# SEM with categorical complex survey data adjusting for cluster effect

My data comes from a two stage stratified cluster sample. There are some categorical (ordinal) manifest (dependent/endogenous) variables. I believe these variables can be divided into three major groups and are manifested by three factors, such as 'economic independence', 'self-esteem' etc. which can also be related to each other. Some covariates and independent factors are also there which are supposed to be associated with these latent variables and manifest variables. I want to adjust for clustering and check for some statistical causal relationships among the latent factors and variables. As the data are supposed to have clustering, I want to adjust for the cluster effect as well. Could you tell me about the issues I should consider regarding such an analysis? I suppose there can also be a stratum effect.

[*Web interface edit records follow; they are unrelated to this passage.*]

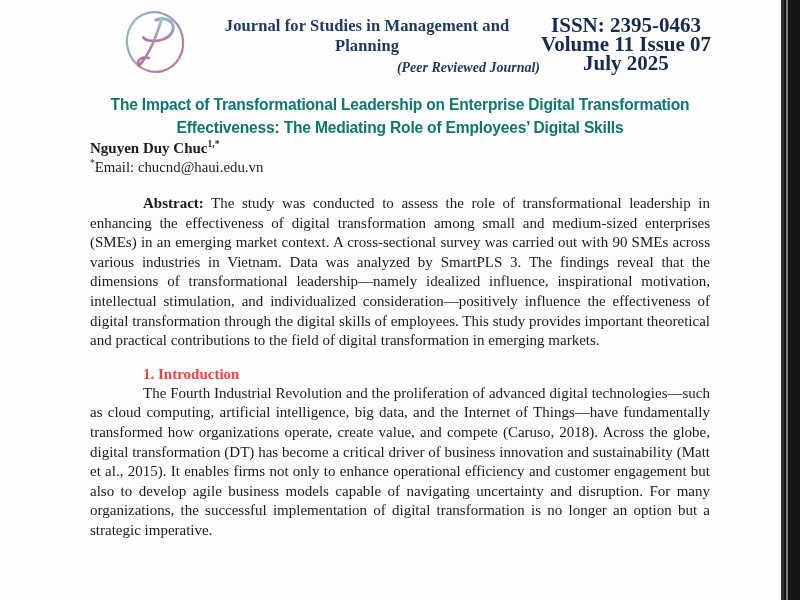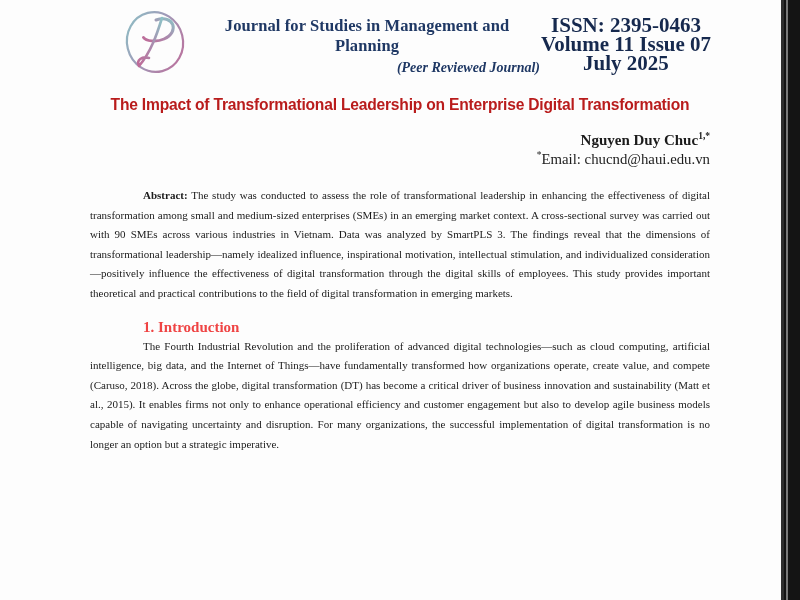--- a/index.html
+++ b/index.html
@@ -53,7 +53,7 @@
     text-align: center;
     font-family: "Liberation Sans", sans-serif;
     font-weight: bold; font-size: 15.6px; line-height: 23px;
-    letter-spacing: -0.2px; color: #b91c1c;
+    letter-spacing: -0.2px; color: #0f766e;
   }
   .author-block { margin-top: 15px; font-size: 14.8px; line-height: 19px; text-align: right; }
   .author-name { font-weight: bold; font-size: 15px; }

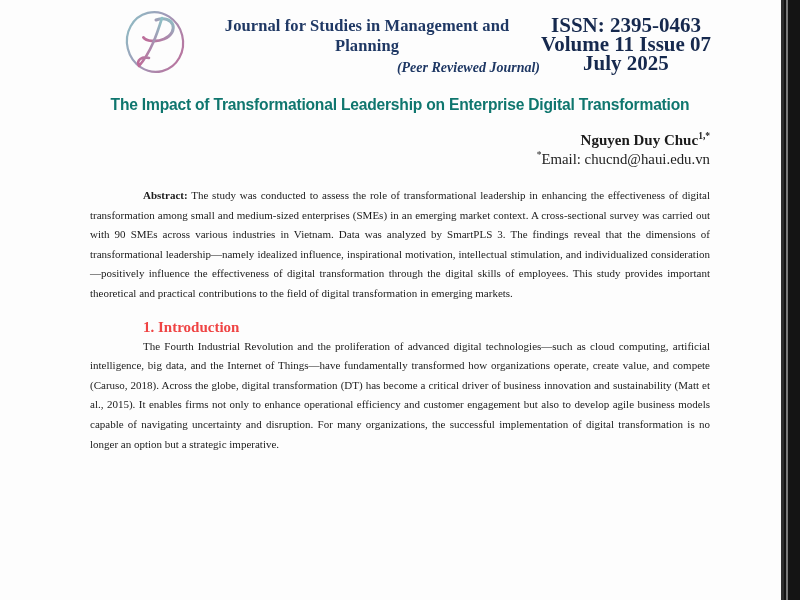--- a/index.html
+++ b/index.html
@@ -114,6 +114,7 @@
 
     <h1 class="paper-title">
       <span>The Impact of Transformational Leadership on Enterprise Digital Transformation</span><br>
+      <span>Effectiveness: The Mediating Role of Employees’ Digital Skills</span>
     </h1>
 
     <div class="author-block">

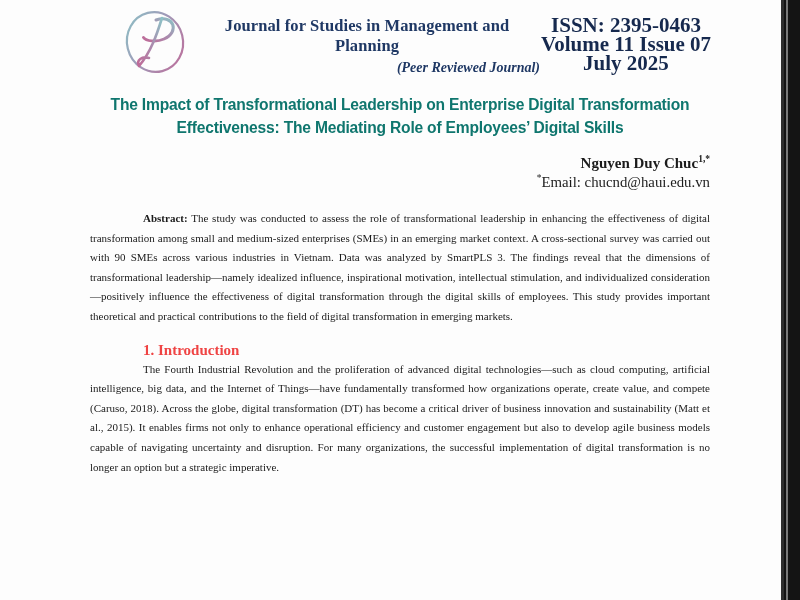--- a/index.html
+++ b/index.html
@@ -55,7 +55,7 @@
     font-weight: bold; font-size: 15.6px; line-height: 23px;
     letter-spacing: -0.2px; color: #0f766e;
   }
-  .author-block { margin-top: 15px; font-size: 14.8px; line-height: 19px; text-align: right; }
+  .author-block { font-size: 14.8px; line-height: 19px; }
   .author-name { font-weight: bold; font-size: 15px; }
   sup { font-size: 9.5px; vertical-align: super; line-height: 0; }
   .author-name sup { font-weight: bold; }

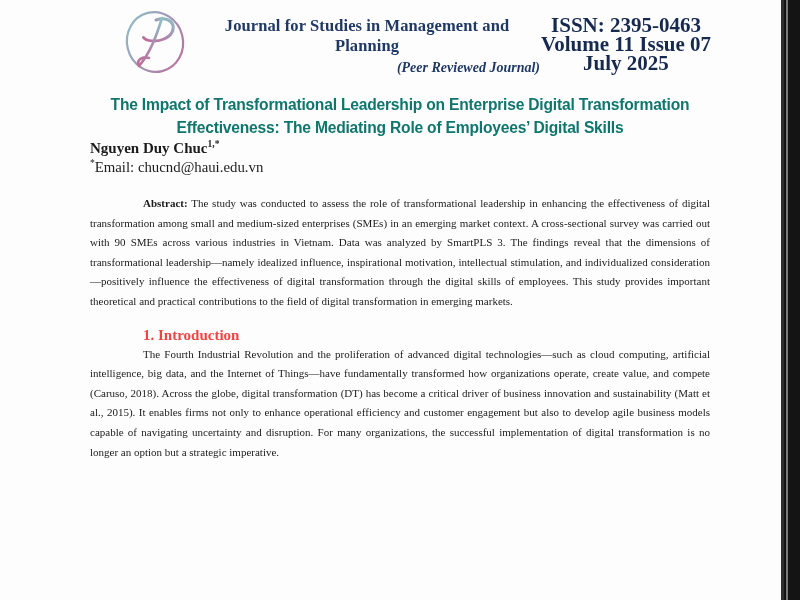--- a/index.html
+++ b/index.html
@@ -61,7 +61,7 @@
   .author-name sup { font-weight: bold; }
 
   .para {
-    font-size: 11px; line-height: 19.6px;
+    font-size: 15px; line-height: 19.6px;
     text-align: justify;
   }
   .indent { text-indent: 53px; }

I wanted to perform Structural Equation Modelling (SEM) with categorical survey data. I found gsem function in Stata that can do it. But it takes too long, and I even wonder if it can handle complicated analysis with many variables. I also observe that it has some memory usage problem. If I want to account for clustering, survey nature of the data and at the same time want to perform SEM with some categorical variables, is there any other software available? Sections & Interest Groups suggests Mplus supports only continuous variables. I have also checked laavan-survey package in R. But that also only supports continuous data. Please correct me if I am wrong.

• This probably belongs on Software Recommendations, not here. Can you clarify your situation, though? What are your data? Are you trying to do something like latent class analysis? Feb 5 '16 at 21:55
• My data contains several categorical variables and I have assumption that these variables are manifested by some latent factors. I also have some covariates. The data comes from a two stage stratified cluster survey. I have an assumption that there might be cluster level homogeneity and I want to adjust for that. It seems like Stata takes too long and I don't know about any other software that deals with both categorical and survey data. Since people who knows SEM are likely to answer and I found a tag called software recommendation, so I posted it. Should I take my question to that site? Feb 6 '16 at 2:55
• What is the nature of the latent factor? Is it categorical? I am sympathetic to the idea that more people here will know SEM, eg, but asking for software is off topic (the tag notwithstanding) and there is an SE site for software recommendations. This probably belongs there unless reformulated as a statistical question (which I do see as possible). Feb 6 '16 at 8:08
• There are two latent factors like self-esteem and economic independence. Should we treat these as categorical? I think every categorical latent factor has some underlying continuous process. The manifest variables are all categorical (ordinal to be exact). Feb 6 '16 at 8:36
• Those are questions that are on topic here. There can be categorical latent variables just as continuous; you are theorizing continuous LVs. I think your situation is fairly common & regular SEM software should be able to handle it. Typically, people treat the ordinal variables as continuous rather than categorical (by using polychoric correlations eg). I would reformulate your question as how to understand & conduct your analysis in a software-neutral way: describe the study, the sampling scheme, the variables, your theoretical model etc. (It's possible you'll get software guidance anyway.) Feb 6 '16 at 9:00

You can fit a SEM model, while accounting for weights, stratification and the full sampling design if you have enough information from the survey data. If you use MPLUS you can fit a SEM model with either binary, ordinal, nominal or continuous indicators. You can check the following MPLUS note to see some common specifications for complex sample survey.
Not sure if lavaan.survey can handle ordinal/categorical variables, yet lavaan can fit SEM with ordinal/categorical indicators, using a WLSMV estimator. Since the first depends on the second, I wouldn't be surprise if you can fit a SEM/path model with ordinal indicators.
I haven't used gsem in STATA so cannot comment on that option.